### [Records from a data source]
______
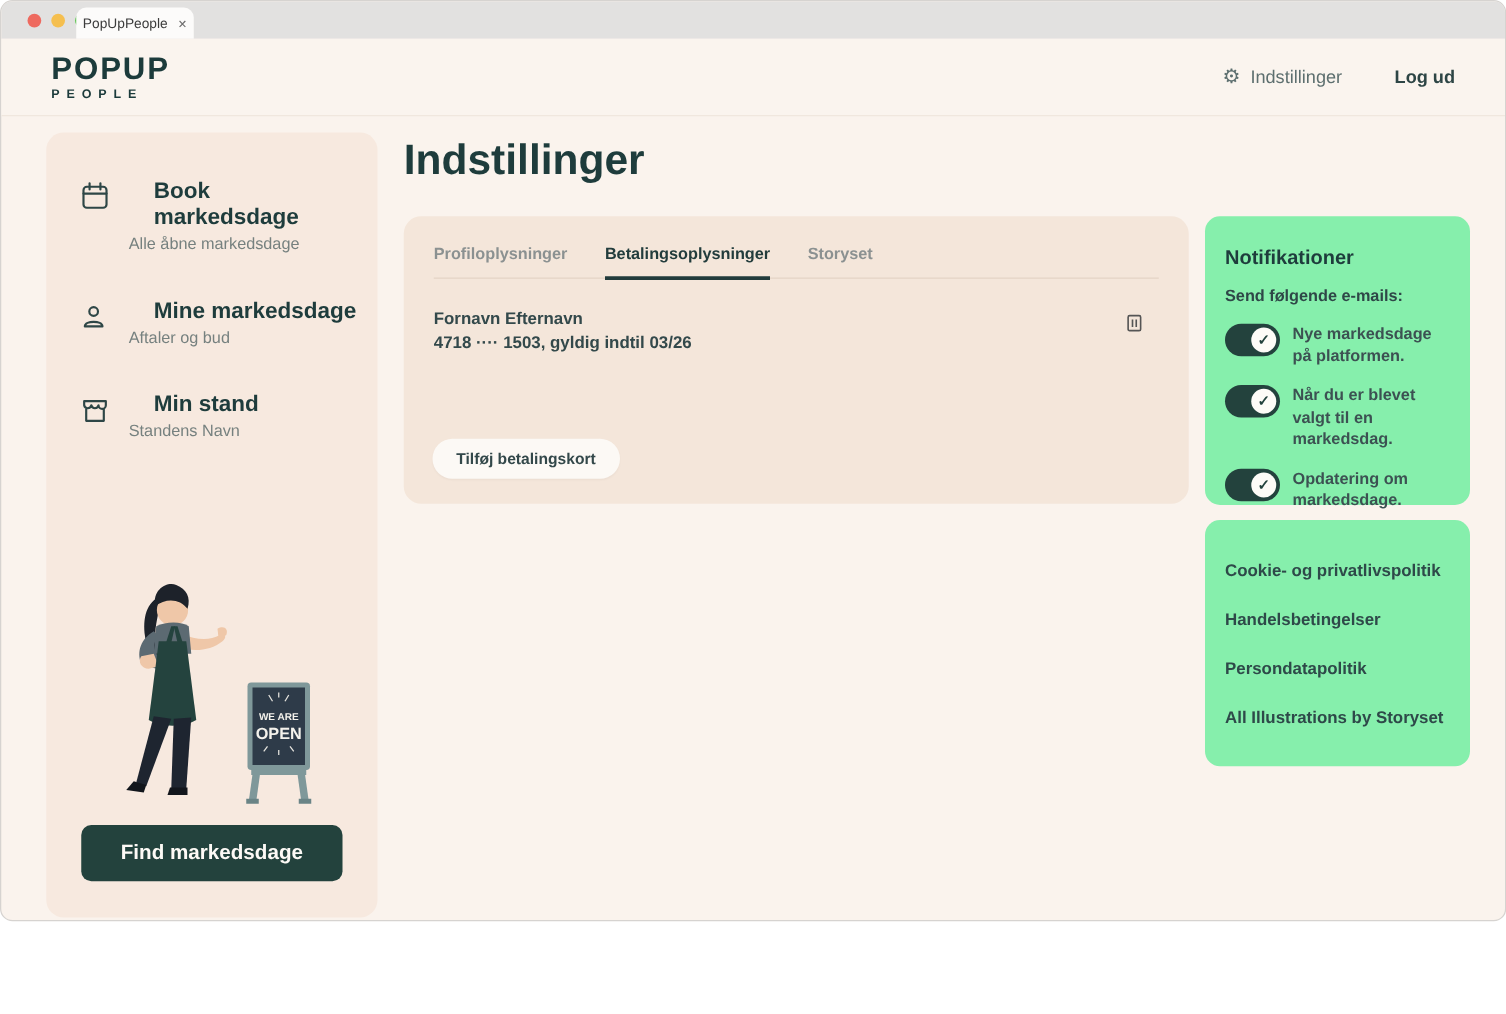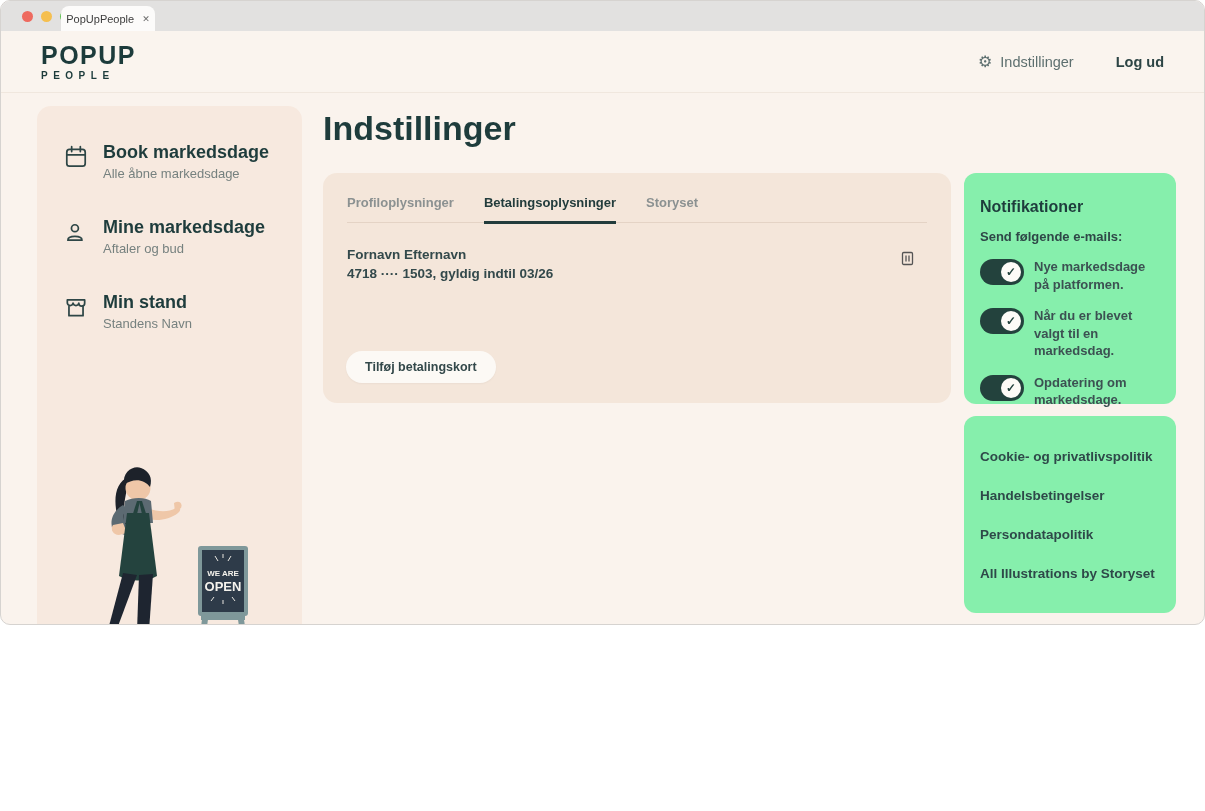--- a/index.html
+++ b/index.html
@@ -4,7 +4,7 @@
 <style>
   * { margin:0; padding:0; box-sizing:border-box; }
   html,body { width:1205px; height:811px; background:#ffffff; font-family:"Liberation Sans", sans-serif; }
-  .window { position:absolute; left:0; top:0; width:1205px; height:625px; border:1px solid #d6d3d0; border-radius:10px; overflow:hidden; background:#faf3ed; }
+  .window { position:absolute; left:0; top:0; width:1205px; height:737px; border:1px solid #d6d3d0; border-radius:10px; overflow:hidden; background:#faf3ed; }
 
   
   .titlebar { position:relative; height:30px; background:#e2e1e0; }

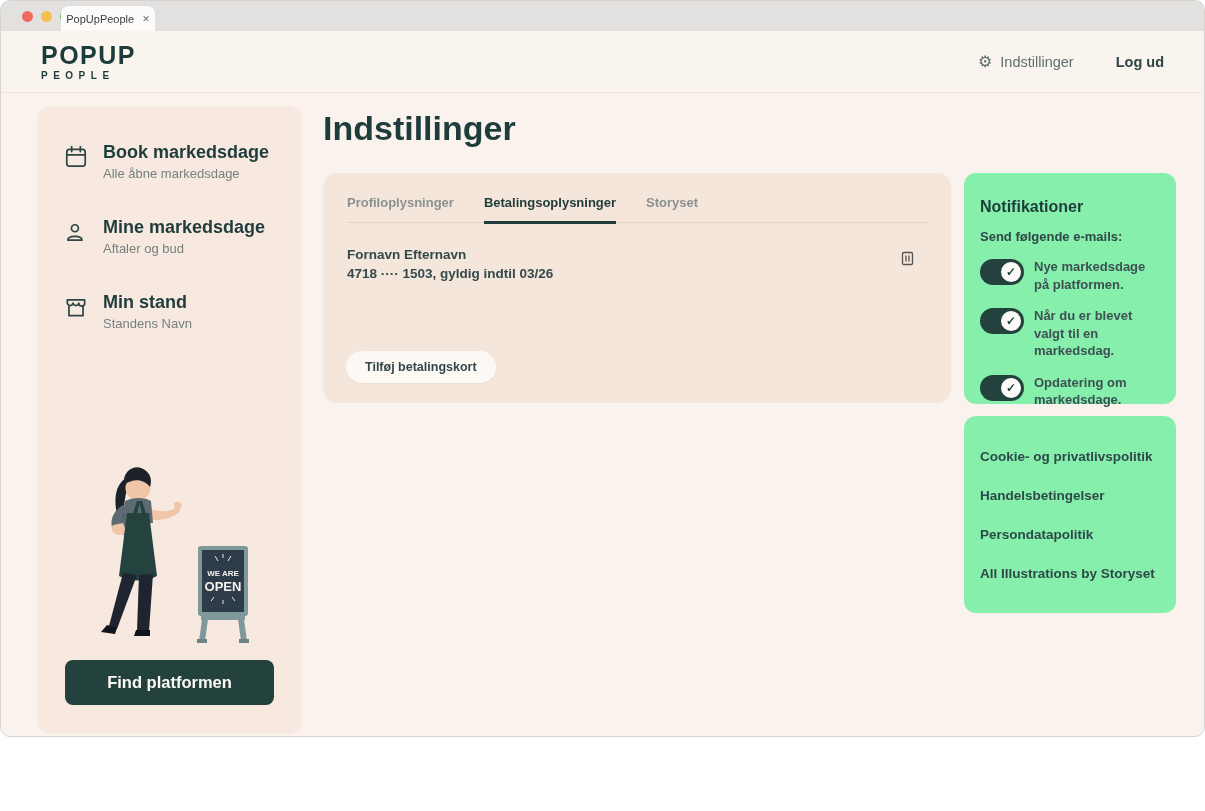--- a/index.html
+++ b/index.html
@@ -30,7 +30,7 @@
   .side-item { display:flex; gap:14px; align-items:flex-start; cursor:pointer; }
   .side-icon { width:26px; height:26px; flex-shrink:0; margin-top:2px; }
   .side-icon svg { width:26px; height:26px; stroke:#2e4646; stroke-width:1.6; fill:none; stroke-linecap:round; stroke-linejoin:round; }
-  .side-title { font-size:18px; font-weight:700; color:#1e3c3c; }
+  .side-title { font-size:18px; font-weight:700; color:#1e3c3c;margin-left:20px; }
   .side-sub { font-size:13px; color:#76817f; margin-top:3px; }
 
   .illus { position:absolute; left:0; top:350px; width:265px; height:195px; }

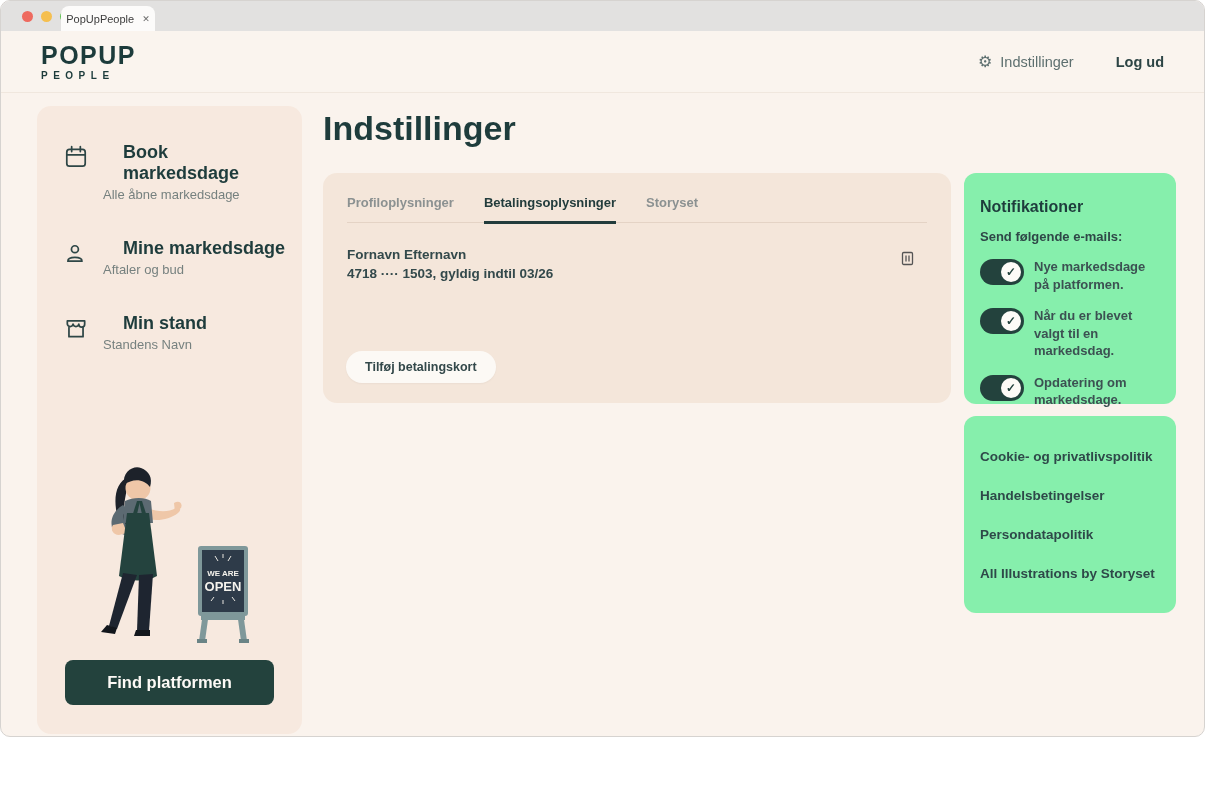--- a/index.html
+++ b/index.html
@@ -195,7 +195,7 @@
       </svg>
     </div>
 
-    <button class="cta">Find platformen</button>
+    <button class="cta">Find markedsdage</button>
   </aside>
 
   <h1 class="page-title">Indstillinger</h1>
______
### [WHAT IS REQUIRED]
If a record holds a picture, drop the picture and return the rest of it exactly.

### [EXERCISE SOLUTION]
--- a/index.html
+++ b/index.html
@@ -4,7 +4,7 @@
 <style>
   * { margin:0; padding:0; box-sizing:border-box; }
   html,body { width:1205px; height:811px; background:#ffffff; font-family:"Liberation Sans", sans-serif; }
-  .window { position:absolute; left:0; top:0; width:1205px; height:625px; border:1px solid #d6d3d0; border-radius:10px; overflow:hidden; background:#faf3ed; }
+  .window { position:absolute; left:0; top:0; width:1205px; height:737px; border:1px solid #d6d3d0; border-radius:10px; overflow:hidden; background:#faf3ed; }
 
   
   .titlebar { position:relative; height:30px; background:#e2e1e0; }

--- a/index.html
+++ b/index.html
@@ -30,7 +30,7 @@
   .side-item { display:flex; gap:14px; align-items:flex-start; cursor:pointer; }
   .side-icon { width:26px; height:26px; flex-shrink:0; margin-top:2px; }
   .side-icon svg { width:26px; height:26px; stroke:#2e4646; stroke-width:1.6; fill:none; stroke-linecap:round; stroke-linejoin:round; }
-  .side-title { font-size:18px; font-weight:700; color:#1e3c3c; }
+  .side-title { font-size:18px; font-weight:700; color:#1e3c3c;margin-left:20px; }
   .side-sub { font-size:13px; color:#76817f; margin-top:3px; }
 
   .illus { position:absolute; left:0; top:350px; width:265px; height:195px; }

--- a/index.html
+++ b/index.html
@@ -195,7 +195,7 @@
       </svg>
     </div>
 
-    <button class="cta">Find platformen</button>
+    <button class="cta">Find markedsdage</button>
   </aside>
 
   <h1 class="page-title">Indstillinger</h1>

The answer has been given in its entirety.